In these situations, the Commonwealth, through the Assistant District Attorney (ADA), will have to establish, by the preponderance of the evidence, that exigent circumstances existed that prevented the officers from getting a warrant without losing a suspect. Exigent circumstances, however, present an opportunity when you’re a criminal defense attorney to argue that such a situation didn’t exist and the officers needed a warrant to enter your home.
Your criminal defense lawyer can argue this point during a Motion to Suppress Evidence which is based on a violation of your Fourth Amendment Rights.

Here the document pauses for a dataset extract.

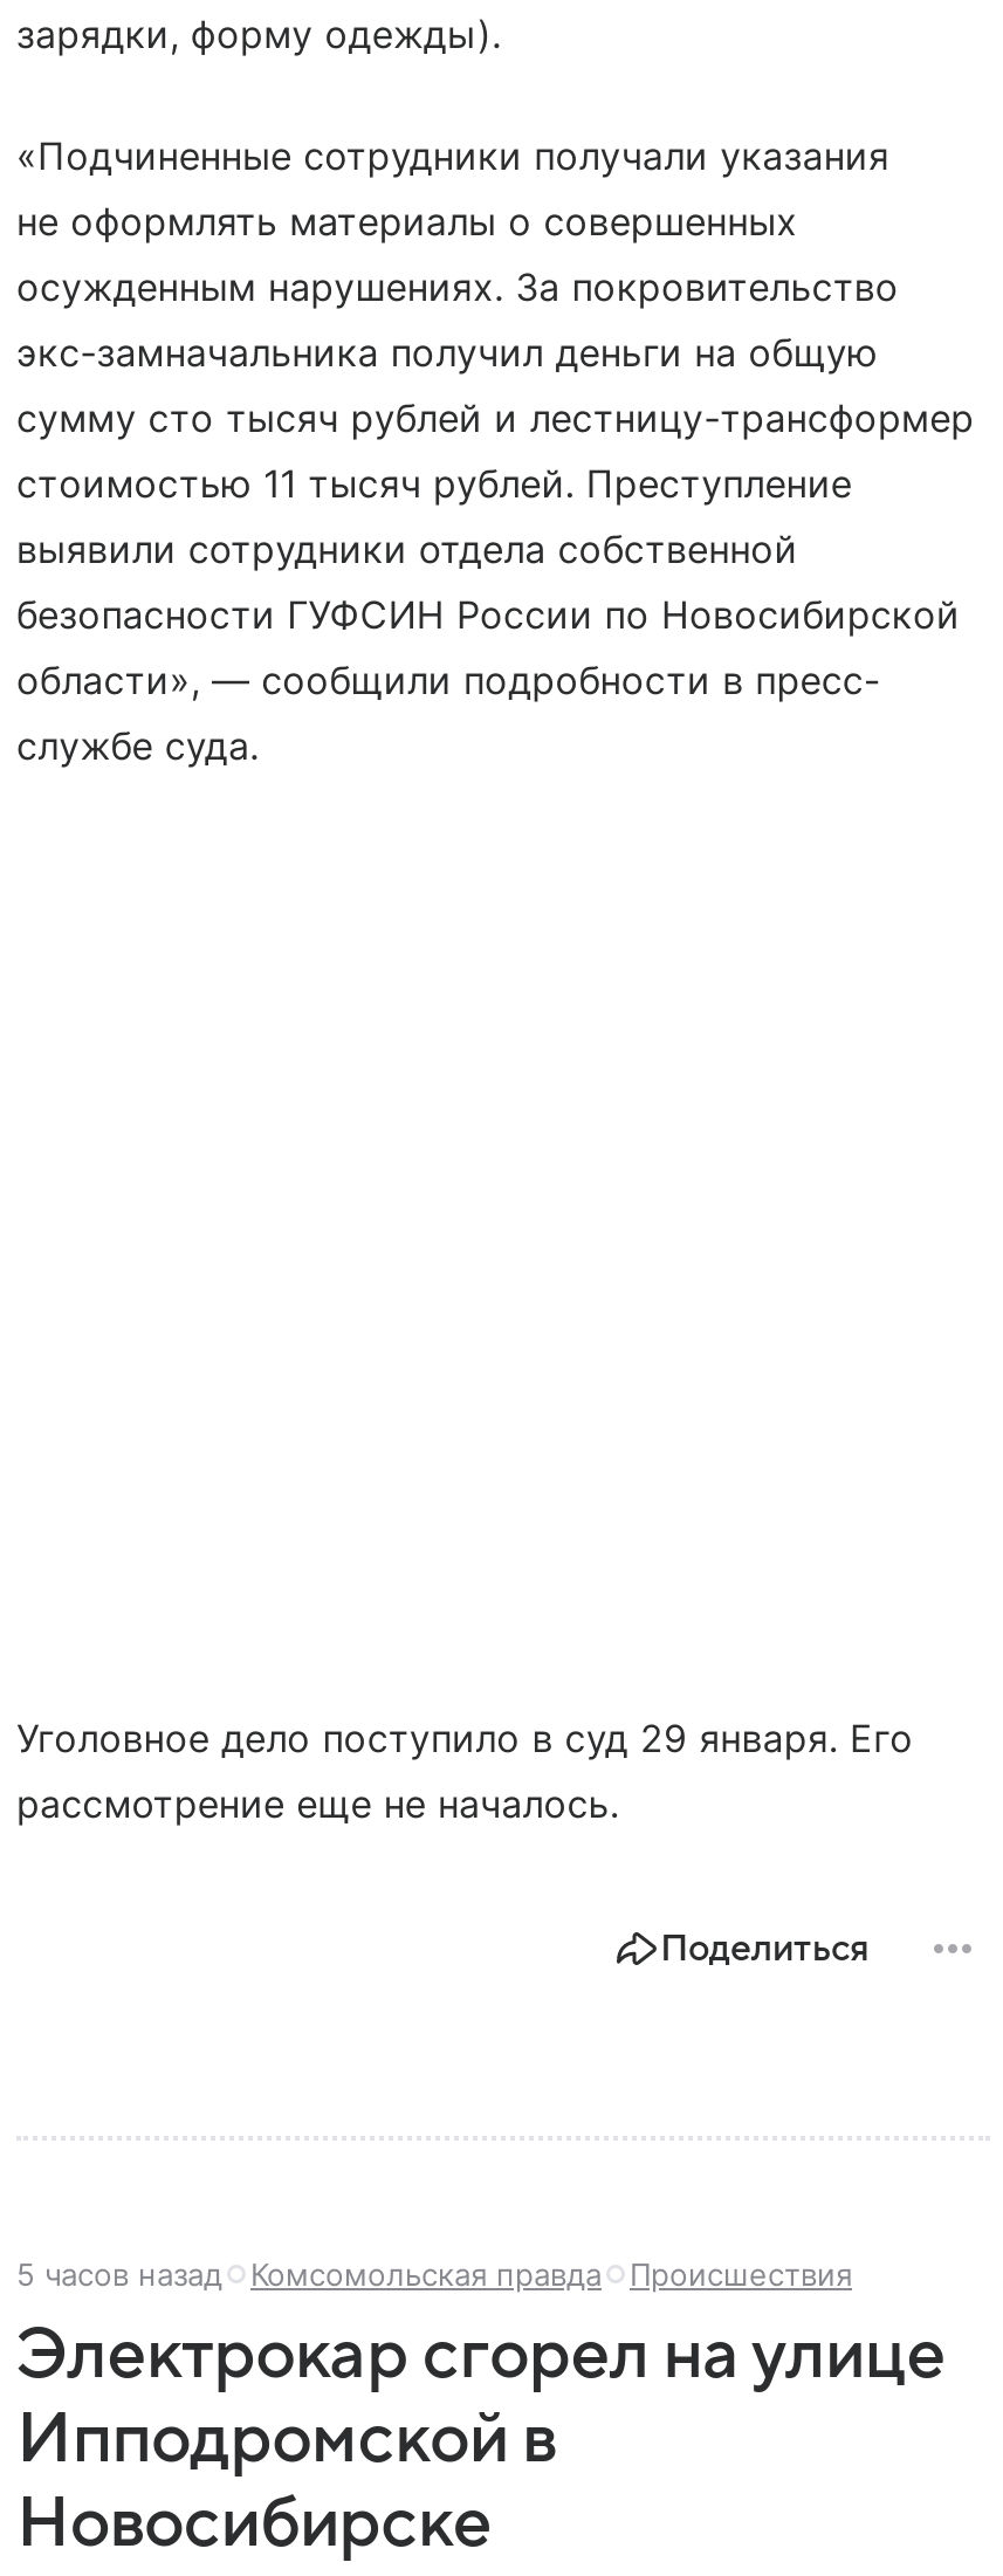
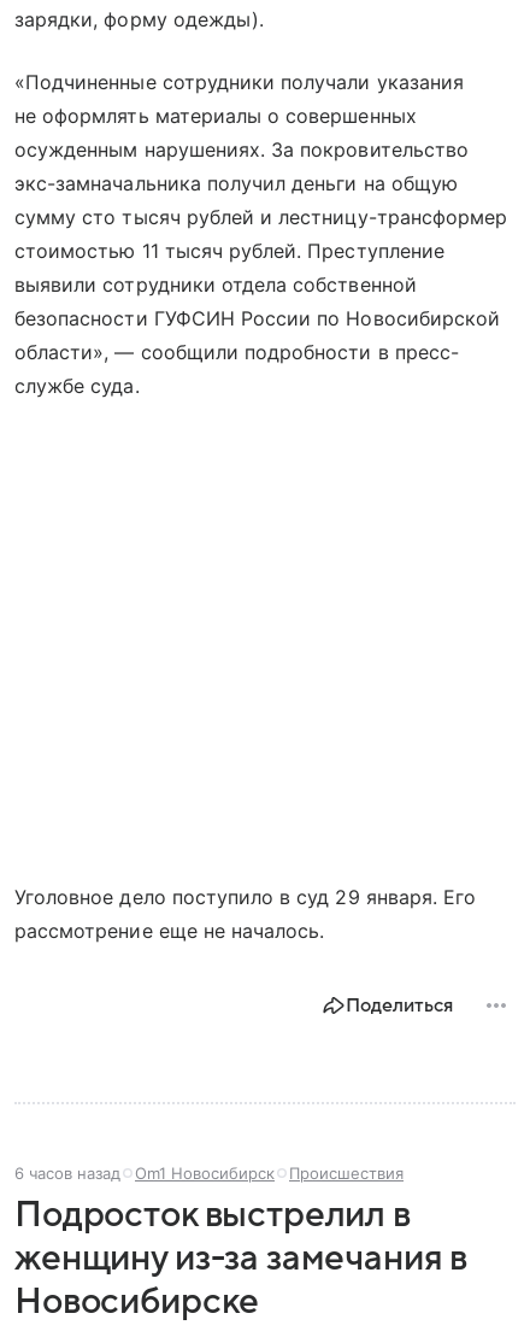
[16,2255,602,2293] 5 часов назад | Комсомольская правда -> [14,1163,275,1183] 6 часов назад | Om1 Новосибирск
[16,2316,946,2478] Электрокар сгорел на улице | Ипподромской в -> [14,1195,468,1278] Подросток выстрелил в | женщину из-за замечания в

During a Motion to Suppress the officer will testify that the immediacy of the situation prevented him or her from getting a warrant but it’s important that your attorney attack the officer’s belief that there wasn’t time to get a warrant without losing evidence.
For example, a court in Pennsylvania wouldn’t find “hot pursuit” where officers spoke to a suspect, allowed him to leave, and then surrounded the house after obtaining more information about this individual. The exigency of a situation is often terminated when officers break off a pursuit for a period of time and wait for backup. The District Attorney must show that there was an immediate or continuous pursuit of the suspect from the scene of the crime in order to obtain an exception to the warrant requirement.
In addition to exigent circumstances involving hot pursuit there are also situations where law enforcement will claim that they were dealing with a health or safety issue in order to bypass the need for a warrant. In these situations the Commonwealth only has to establish that there is an objectively reasonable basis for believing that a person within a house is in need of immediate aid (medical, safety). The subjective motivation for the officers entering the premises is irrelevant.
For example, officers may answer a house where they smell smoke or see it pouring out of a garage. Officers may also enter a house if they hear gun shots or hear or see the presence of children during what appears to be a domestic violence situation. While the knowledge or presence of firearms on the premises is relevant it does not in and of itself create a safety issue which would bypass the need for a warrant. So police couldn’t enter a house without a warrant simply because they believe that there’s an illegal gun or drug within the house.
In addition to understanding the concept of exigent circumstances, your criminal defense attorney must understand the requirement for a warrant (probable cause). Warrants and the lack of warrant are critical issues in any case involving contraband. For more information on search warrant, please continue to read my monthly newsletter and take a look at the free download section of my website.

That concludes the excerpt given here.